La libertad de expresión por tanto para ellos debe ser destruida, como decía el mismo Marcuse, de nuevo en el Hombre unidimensional: “Del mismo modo, la libertad intelectual significaría la restauración del pensamiento individual absorbido ahora por la comunicación y adoctrinamiento de masas, la abolición de la «opinión pública» junto con sus creadores.” Esto quiere decir que cualquier argumento bien razonado y bien difundido, como el de los “creadores de opinión pública”, pasa a llevar el pensamiento limitado del hombre promedio, lo que hace que no pueda ser adoctrinado por el nuevo discurso dominante, que es ahora el discurso de izquierda. Cuando escribe Marcuse, el discurso dominante en los Estados Unidos era el discurso patriótico y del esfuerzo personal, algo que no permitía la existencia de discursos colectivistas como el marxista o los discursos posmarxista y posmoderno que aparecerían después.

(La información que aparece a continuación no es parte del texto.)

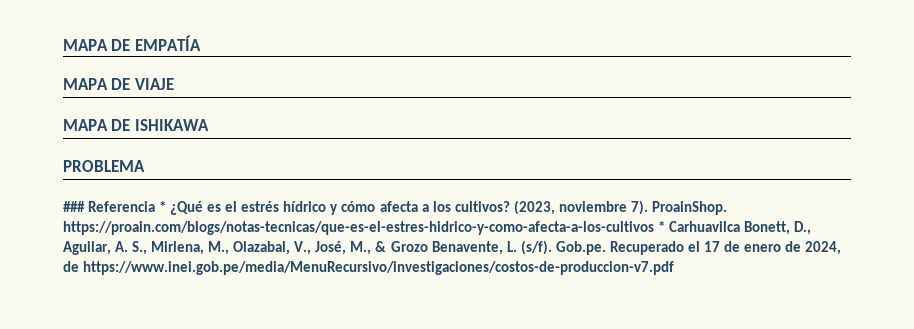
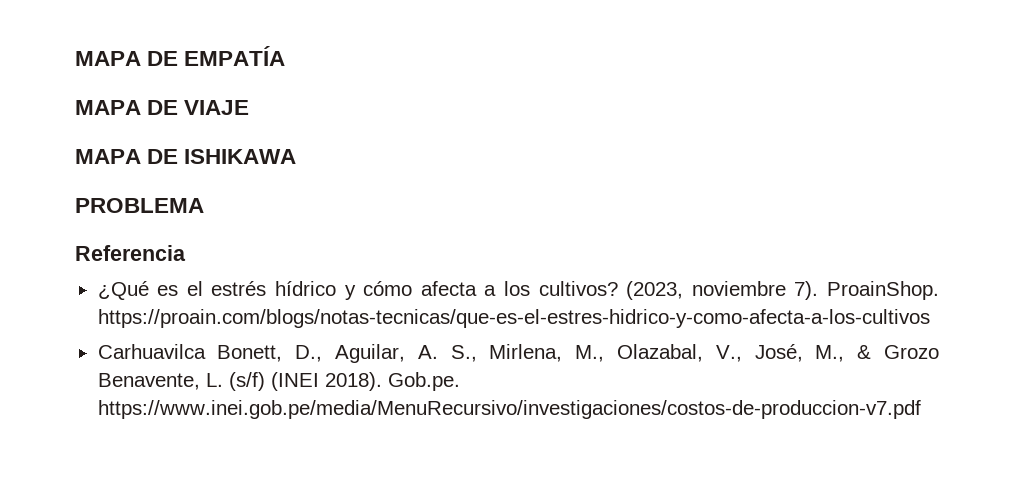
- ### Referencia * ¿Qué es el estrés hídrico y cómo afecta a los cultivos?
+ Referencia
+ ¿Qué es el estrés hídrico y cómo afecta a los cultivos?
- ProainShop. https://proain.com/blogs/notas-tecnicas/que-es-el-estres-hidrico-y-como-afecta-a-los-cultivos * Carhuavilca Bonett, D., Aguilar, A. S., Mirlena, M., Olazabal, V., José, M., & Grozo Benavente, L. (s/f). Gob.pe. Recuperado el 17 de enero de 2024, de https://www.inei.gob.pe/media/MenuRecursivo/investigaciones/costos-de-produccion-v7.pdf
+ ProainShop. https://proain.com/blogs/notas-tecnicas/que-es-el-estres-hidrico-y-como-afecta-a-los-cultivos
+ Carhuavilca Bonett, D., Aguilar, A. S., Mirlena, M., Olazabal, V., José, M., & Grozo Benavente, L. (s/f) (INEI 2018). Gob.pe. https://www.inei.gob.pe/media/MenuRecursivo/investigaciones/costos-de-produccion-v7.pdf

No está de más recordar aquí que Marcuse y otros pensadores de la Escuela de Fráncfort llegaron a Estados Unidos escapando del régimen del pintor austríaco fracasado y, al encontrarse con una sociedad próspera y básicamente feliz, decidieron que era un problema. Por supuesto, cualquier realidad palidecerá al ser comparada con la utopía, pero la utopía nunca ha sido posible. Así pagaron a la sociedad que les ofreció refugio.
La acusación contra Piñera no es más que otro ataque del resentimiento y un intento de desestabilizar más al país. El chancho embarrado nunca quiere ser solo, decimos en el sur de Chile. La perspectiva de un país lleno de pobres compartiendo ollas comunes es, para estas personas, una visión idílica de fraternidad y amor en la que nadie tiene el despropósito de destacarse por sobre la media en nada, en donde ninguna mujer es más bella que la del lado, ningún poeta mejor que el delirante que canta sus diatribas ni ningún pintor mejor que el “muralista” entre comillas que ensucia la ciudad y que llama a su depravación “arte”.
No quiero que se piense que quiero defender a Piñera, nada más lejos de ello. Quiero mostrar los fundamentos doctrinarios y emocionales que están detrás de esta acusación, que no se trata de verdadera indignación moral por la deshonestidad del presidente, puesto que quienes lo acusan son más deshonestos, más inmorales y más despiadados que Piñera, quien no es más que un cobarde o eso es lo que demuestra hasta ahora. Piñera puede ser una carga, un estorbo y tal vez un traidor, pero no es el verdadero enemigo. La derecha tradicional hace mucho que adoptó el discurso del enemigo auténtico y se llamó derecha social, fue feminista, se preocupó de los temas de género, etcétera. Con ello perdió la conciencia de sí misma y de la necesidad de defender la libertad, a la que creyó asegurada por el nivel de desarrollo que había alcanzado Chile, lo que fue un error fatal.